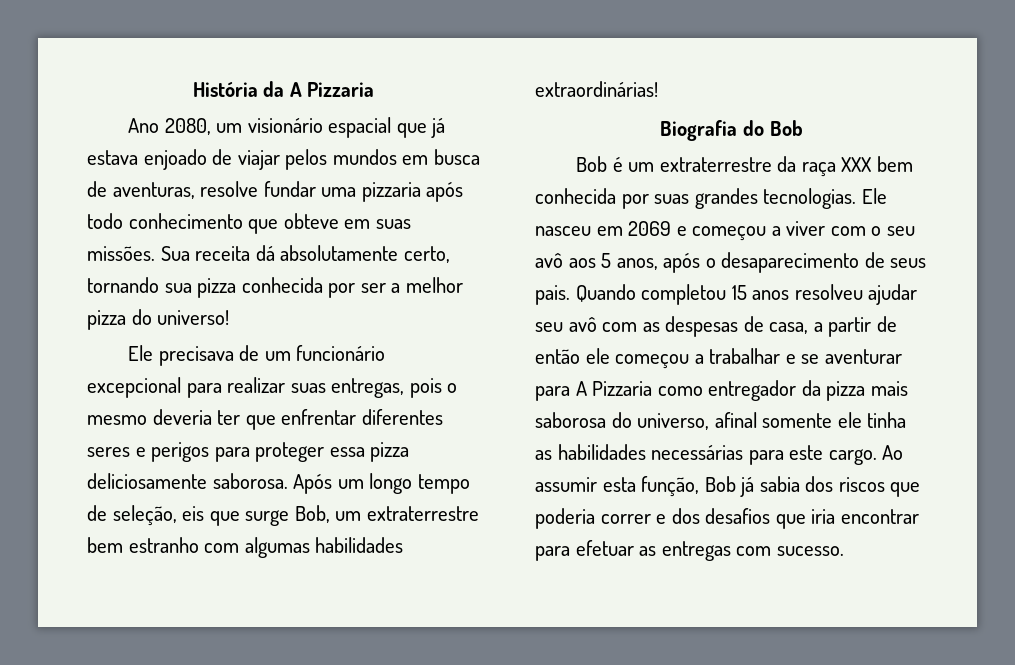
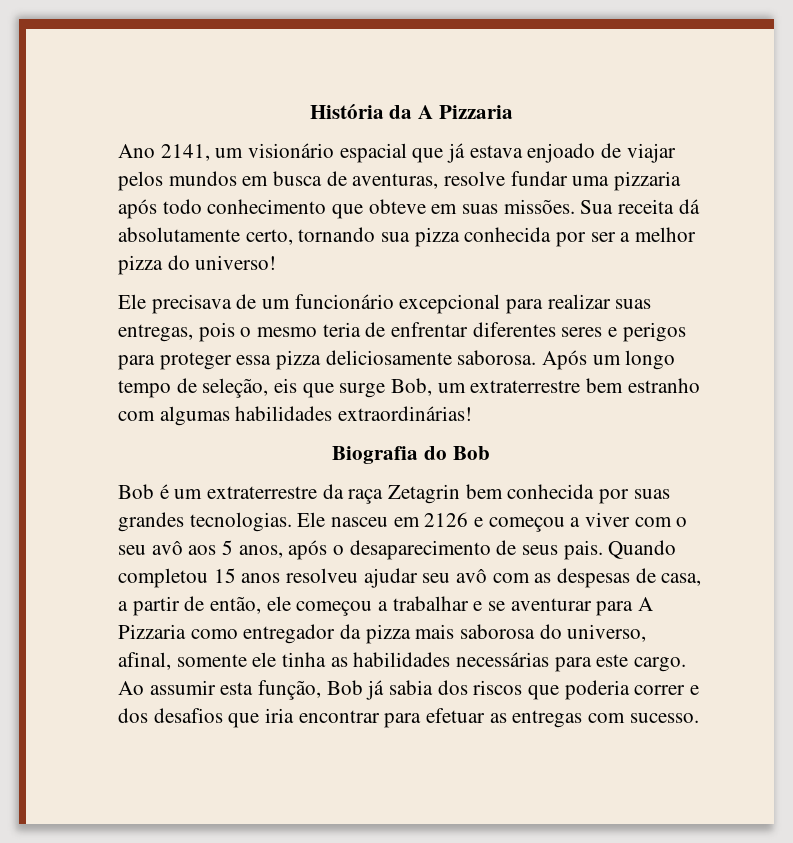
- Ano 2080, um visionário espacial que já estava enjoado de viajar pelos mundos em busca de aventuras, resolve fundar uma pizzaria após todo conhecimento que obteve em suas missões.
+ Ano 2141, um visionário espacial que já estava enjoado de viajar pelos mundos em busca de aventuras, resolve fundar uma pizzaria após todo conhecimento que obteve em suas missões.
- Ele precisava de um funcionário excepcional para realizar suas entregas, pois o mesmo deveria ter que enfrentar diferentes seres e perigos para proteger essa pizza deliciosamente saborosa.
+ Ele precisava de um funcionário excepcional para realizar suas entregas, pois o mesmo teria de enfrentar diferentes seres e perigos para proteger essa pizza deliciosamente saborosa.
- Bob é um extraterrestre da raça XXX bem conhecida por suas grandes tecnologias.
+ Bob é um extraterrestre da raça Zetagrin bem conhecida por suas grandes tecnologias.
- Ele nasceu em 2069 e começou a viver com o seu avô aos 5 anos, após o desaparecimento de seus pais.
+ Ele nasceu em 2126 e começou a viver com o seu avô aos 5 anos, após o desaparecimento de seus pais.
- Quando completou 15 anos resolveu ajudar seu avô com as despesas de casa, a partir de então ele começou a trabalhar e se aventurar para A Pizzaria como entregador da pizza mais saborosa do universo, afinal somente ele tinha as habilidades necessárias para este cargo.
+ Quando completou 15 anos resolveu ajudar seu avô com as despesas de casa, a partir de então, ele começou a trabalhar e se aventurar para A Pizzaria como entregador da pizza mais saborosa do universo, afinal, somente ele tinha as habilidades necessárias para este cargo.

# Directions
Starting with the line above that holds "- Ele nasceu" and stopping with the line that holds "nasceu em 2126", reproduce each line exactly, omitting all other lines.

# Solution to this task
- Ele nasceu em 2069 e começou a viver com o seu avô aos 5 anos, após o desaparecimento de seus pais.
+ Ele nasceu em 2126 e começou a viver com o seu avô aos 5 anos, após o desaparecimento de seus pais.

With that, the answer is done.